-- TASK REQUIREMENTS --
Your task is to copy the lines of the data below from the line holding "- Tarifa show privado 100%" through the line holding "56,92 US$ / Mes", inclusive, exactly and with nothing added.

-- RECORDED INFORMATION --
◆ ◆ ◆ ◆
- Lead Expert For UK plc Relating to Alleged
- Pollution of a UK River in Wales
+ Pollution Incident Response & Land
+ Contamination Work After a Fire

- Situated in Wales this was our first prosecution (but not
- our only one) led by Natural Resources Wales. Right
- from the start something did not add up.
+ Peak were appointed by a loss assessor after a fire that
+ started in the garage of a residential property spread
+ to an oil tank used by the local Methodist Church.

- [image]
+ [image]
◆ ◆ ◆ ◆
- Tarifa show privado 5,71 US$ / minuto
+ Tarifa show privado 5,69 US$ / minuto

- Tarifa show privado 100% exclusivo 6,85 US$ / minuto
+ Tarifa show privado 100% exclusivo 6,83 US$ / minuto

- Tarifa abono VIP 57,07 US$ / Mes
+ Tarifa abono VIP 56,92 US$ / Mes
◆ ◆ ◆ ◆
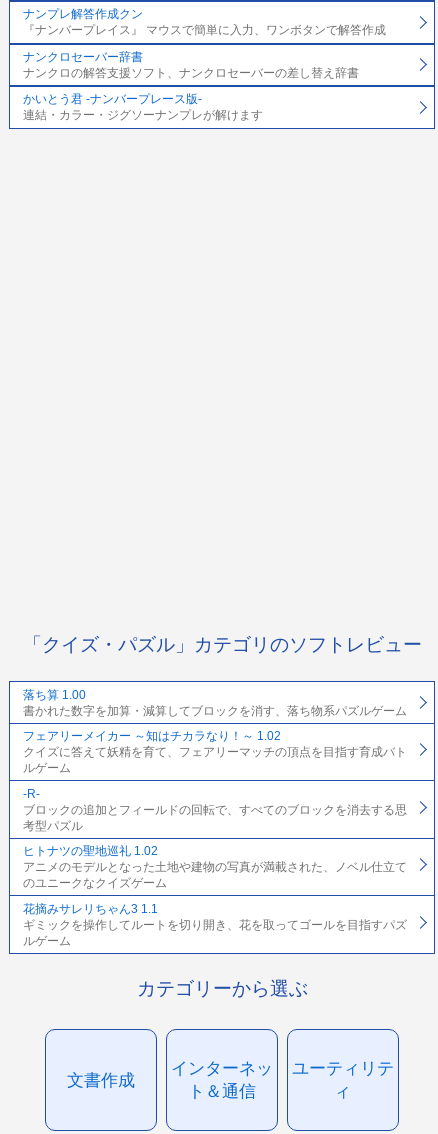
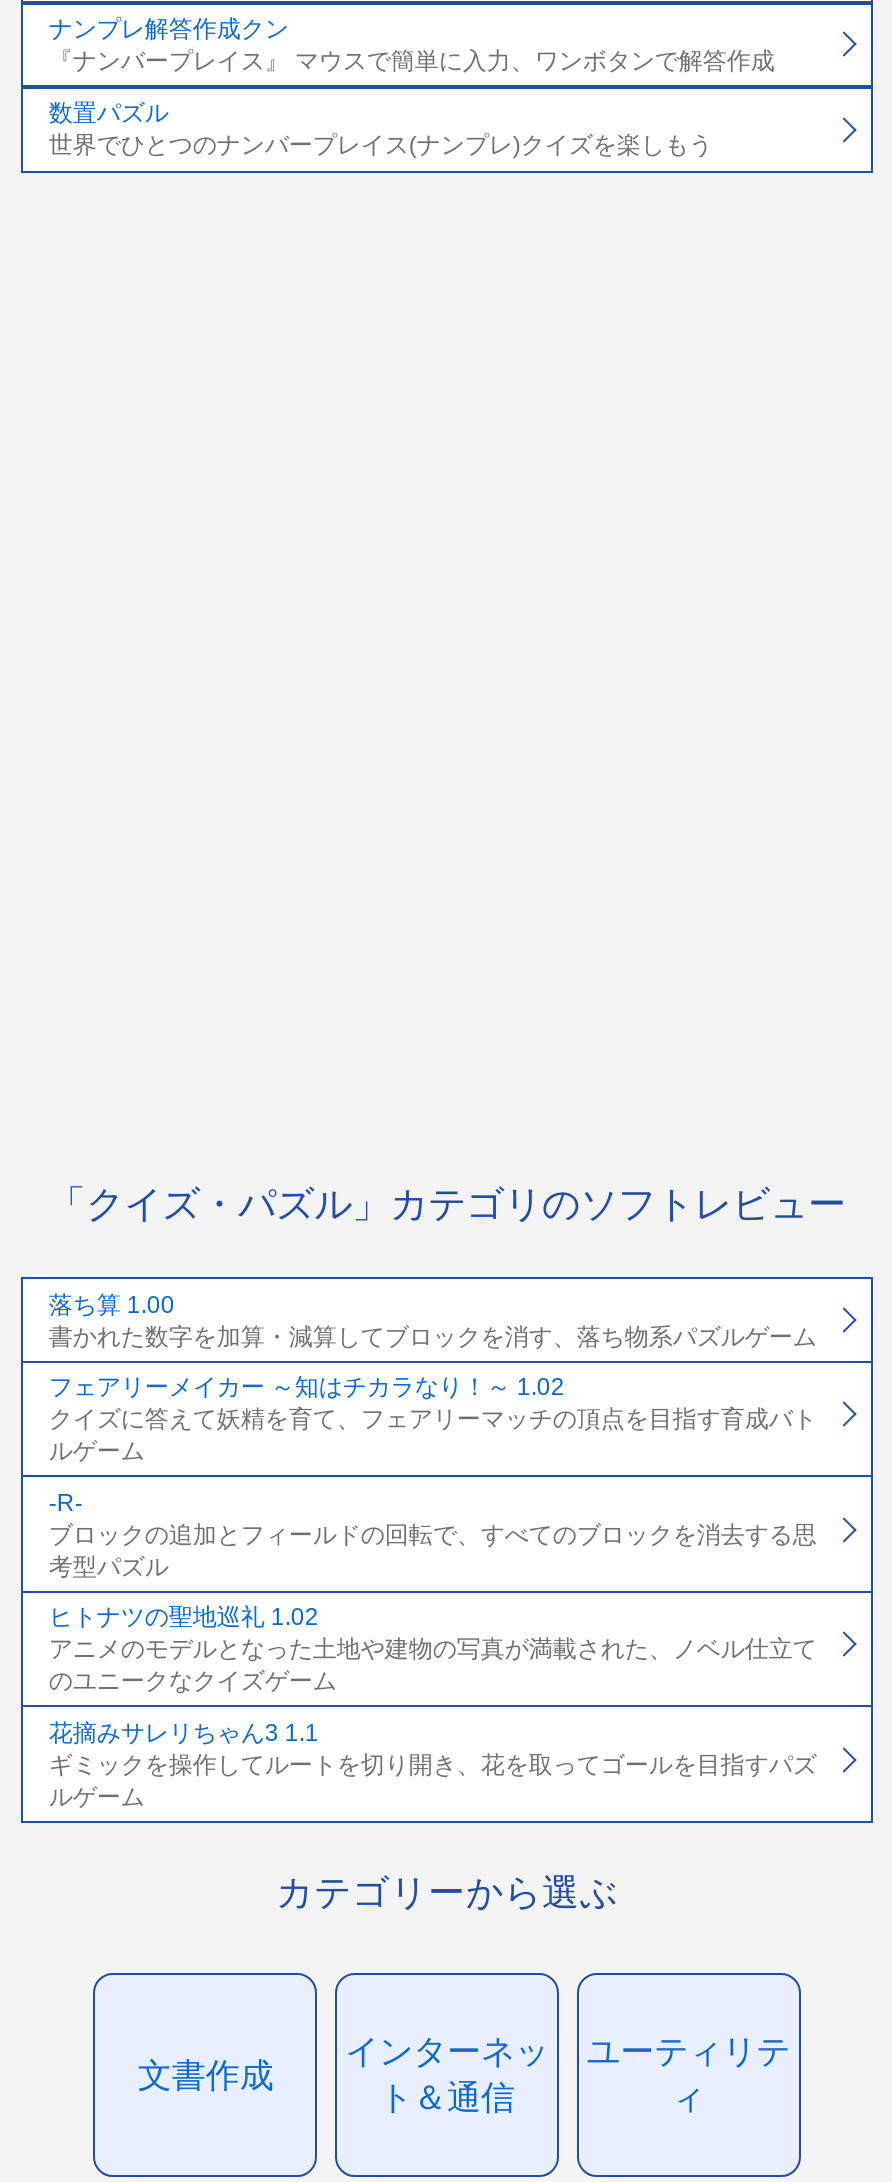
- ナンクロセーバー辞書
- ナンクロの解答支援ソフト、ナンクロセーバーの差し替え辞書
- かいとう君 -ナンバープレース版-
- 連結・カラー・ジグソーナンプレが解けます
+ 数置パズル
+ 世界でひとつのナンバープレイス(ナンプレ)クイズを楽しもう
◆ ◆ ◆ ◆
-- WORKED SOLUTION --
- Tarifa show privado 100% exclusivo 6,85 US$ / minuto
+ Tarifa show privado 100% exclusivo 6,83 US$ / minuto

- Tarifa abono VIP 57,07 US$ / Mes
+ Tarifa abono VIP 56,92 US$ / Mes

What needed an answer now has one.